### Instructions to follow
Set down every record below exactly as it stands, minus the pictures.

[Records from a data source]
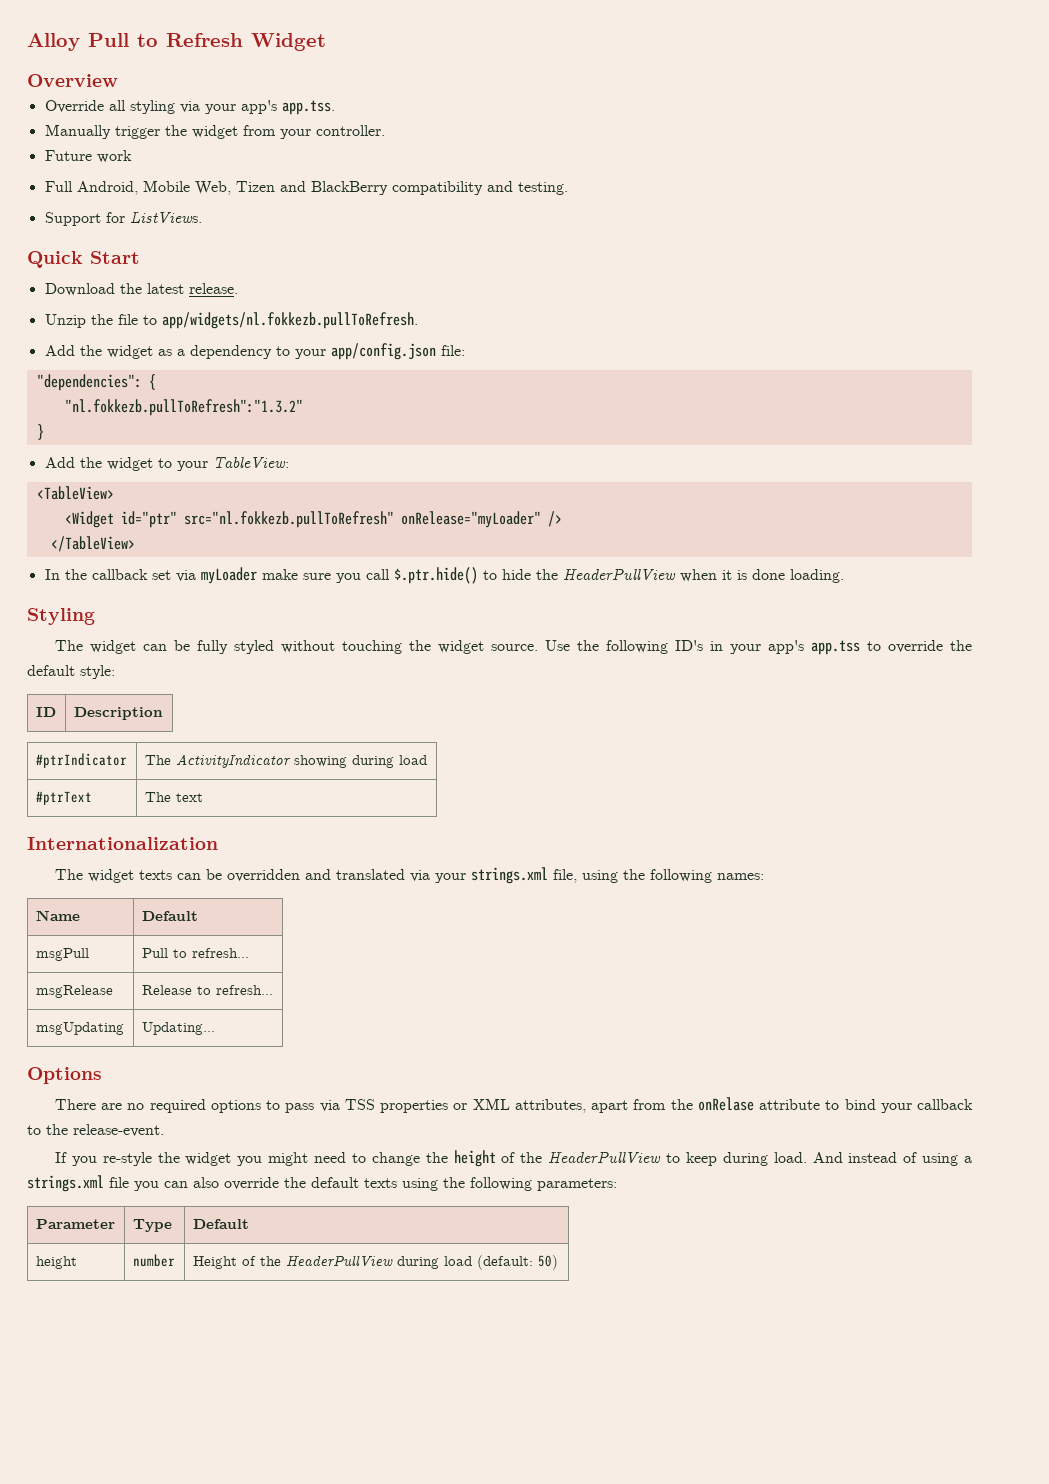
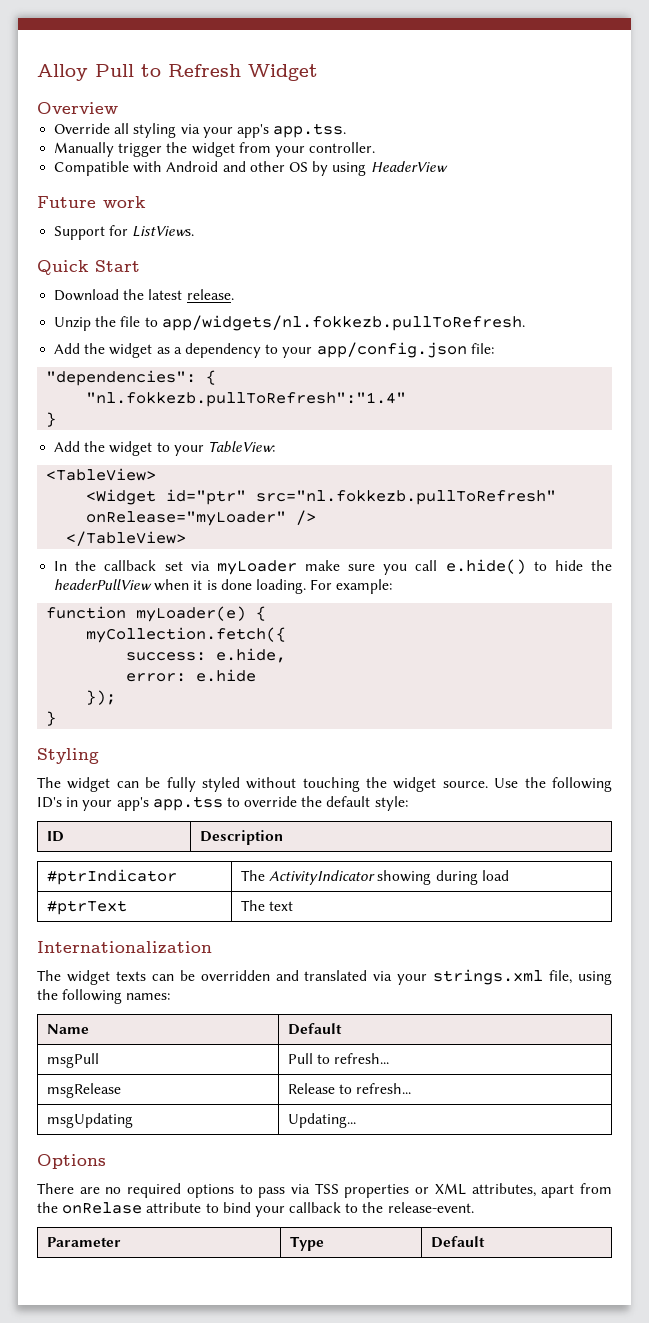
[44,150,132,163] [44,180,568,195] Future work // Full Android, Mobile Web, Tizen and BlackBerry compatibility and testing. -> [54,161,448,176] [37,196,146,208] Compatible with Android and other OS by using HeaderView // Future work
[64,399,303,416] "nl.fokkezb.pullToRefresh":"1.3.2" -> [86,392,407,407] "nl.fokkezb.pullToRefresh":"1.4"
[393,567,478,584] $.ptr.hide() -> [445,559,526,574] e.hide()
[562,568,676,580] HeaderPullView -> [54,579,153,590] headerPullView
(844, 576) none -> [310,579,393,594] [46,606,267,622] [86,627,287,643] [126,648,287,663] [126,669,257,682] [86,690,117,705] [46,711,57,726] For example: // function myLoader(e) { // myCollection.fetch({ // success: e.hide, // error: e.hide // }); // }
[54,1150,973,1167] [27,1175,617,1192] [35,1219,115,1229] [132,1219,172,1232] [192,1219,249,1229] [35,1256,77,1269] [132,1254,175,1267] [192,1255,558,1270] // If you re-style the widget you might need to change the height of the HeaderPullView to keep during load. And instead of using a strings.xml file you can also override the default texts using the following parameters: // Parameter | Type | Default // height | number | Height of the HeaderPullView during load (default: 50) -> [46,1237,121,1247] [289,1236,324,1251] [430,1236,485,1248] // Parameter | Type | Default

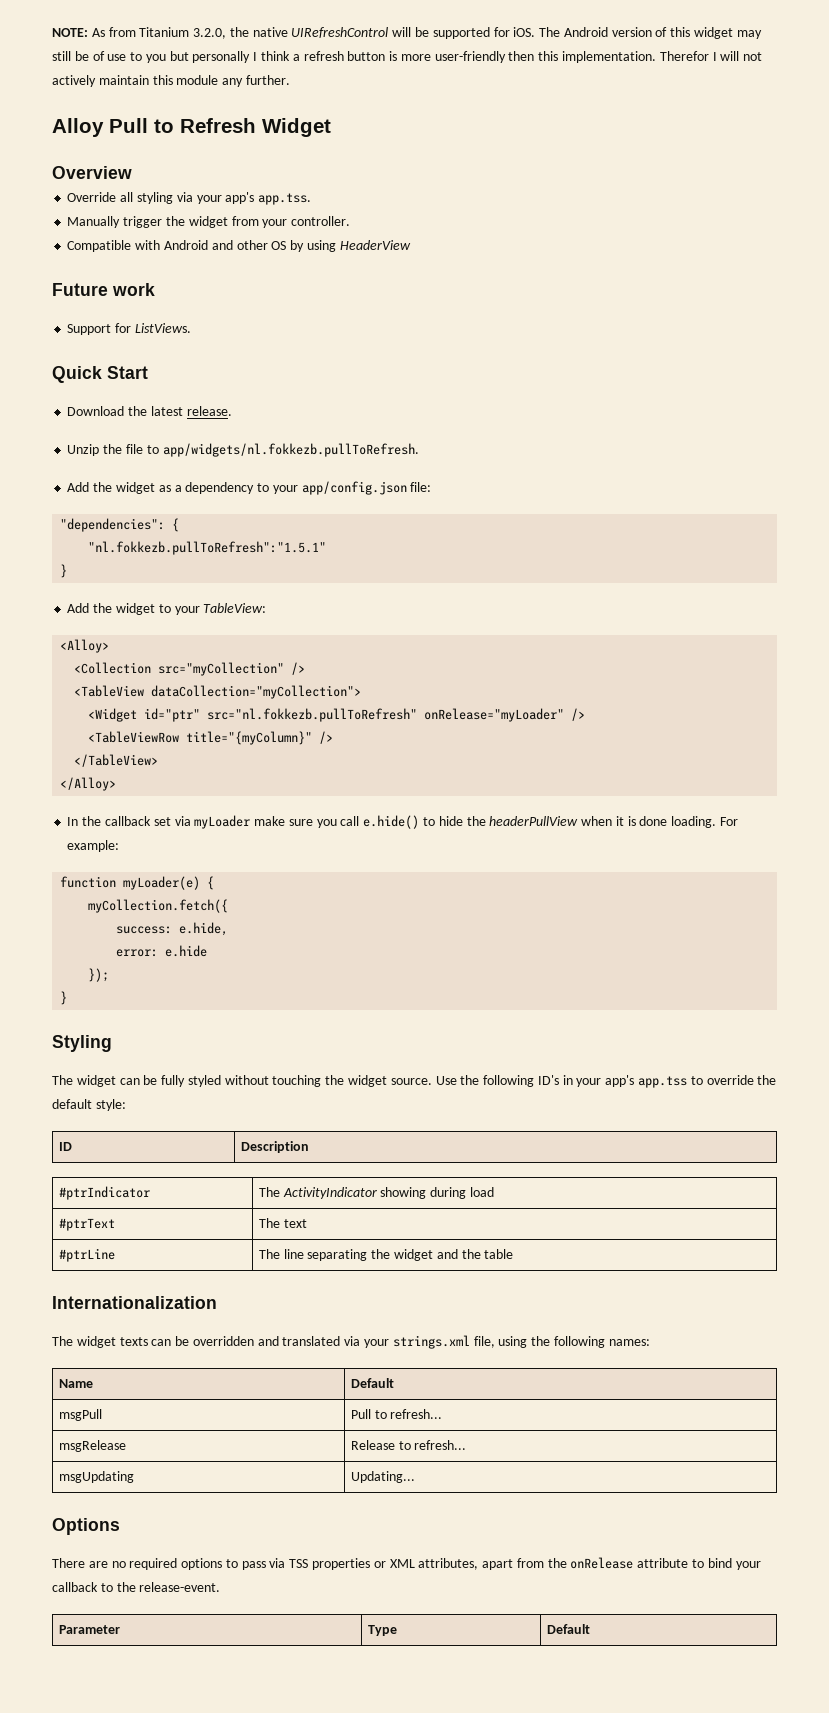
(37, 72) none -> [52,27,762,39] [52,51,763,63] [52,75,290,87] NOTE: As from Titanium 3.2.0, the native UIRefreshControl will be supported for iOS. The Android version of this widget may still be of use to you but personally I think a refresh button is more user-friendly then this implementation. Therefor I will not actively maintain this module any further. //
[86,392,407,407] "nl.fokkezb.pullToRefresh":"1.4" -> [88,541,327,555] "nl.fokkezb.pullToRefresh":"1.5.1"
[46,468,157,481] <TableView> -> [60,639,110,653] [74,662,306,676] [74,685,362,699] <Alloy> // <Collection src="myCollection" /> // <TableView dataCollection="myCollection">
(317, 517) none -> [88,731,334,745] // <TableViewRow title="{myColumn}" />
(187, 538) none -> [60,777,117,791] // </Alloy>
(294, 906) none -> [58,1248,115,1262] [258,1249,514,1261] // #ptrLine | The line separating the widget and the table
[62,1202,143,1214] onRelase -> [570,1557,634,1569] onRelease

### Solution for this exercise
[44,150,132,163] [44,180,568,195] Future work // Full Android, Mobile Web, Tizen and BlackBerry compatibility and testing. -> [54,161,448,176] [37,196,146,208] Compatible with Android and other OS by using HeaderView // Future work
[64,399,303,416] "nl.fokkezb.pullToRefresh":"1.3.2" -> [86,392,407,407] "nl.fokkezb.pullToRefresh":"1.4"
[393,567,478,584] $.ptr.hide() -> [445,559,526,574] e.hide()
[562,568,676,580] HeaderPullView -> [54,579,153,590] headerPullView
(844, 576) none -> [310,579,393,594] [46,606,267,622] [86,627,287,643] [126,648,287,663] [126,669,257,682] [86,690,117,705] [46,711,57,726] For example: // function myLoader(e) { // myCollection.fetch({ // success: e.hide, // error: e.hide // }); // }
[54,1150,973,1167] [27,1175,617,1192] [35,1219,115,1229] [132,1219,172,1232] [192,1219,249,1229] [35,1256,77,1269] [132,1254,175,1267] [192,1255,558,1270] // If you re-style the widget you might need to change the height of the HeaderPullView to keep during load. And instead of using a strings.xml file you can also override the default texts using the following parameters: // Parameter | Type | Default // height | number | Height of the HeaderPullView during load (default: 50) -> [46,1237,121,1247] [289,1236,324,1251] [430,1236,485,1248] // Parameter | Type | Default

(37, 72) none -> [52,27,762,39] [52,51,763,63] [52,75,290,87] NOTE: As from Titanium 3.2.0, the native UIRefreshControl will be supported for iOS. The Android version of this widget may still be of use to you but personally I think a refresh button is more user-friendly then this implementation. Therefor I will not actively maintain this module any further. //
[86,392,407,407] "nl.fokkezb.pullToRefresh":"1.4" -> [88,541,327,555] "nl.fokkezb.pullToRefresh":"1.5.1"
[46,468,157,481] <TableView> -> [60,639,110,653] [74,662,306,676] [74,685,362,699] <Alloy> // <Collection src="myCollection" /> // <TableView dataCollection="myCollection">
(317, 517) none -> [88,731,334,745] // <TableViewRow title="{myColumn}" />
(187, 538) none -> [60,777,117,791] // </Alloy>
(294, 906) none -> [58,1248,115,1262] [258,1249,514,1261] // #ptrLine | The line separating the widget and the table
[62,1202,143,1214] onRelase -> [570,1557,634,1569] onRelease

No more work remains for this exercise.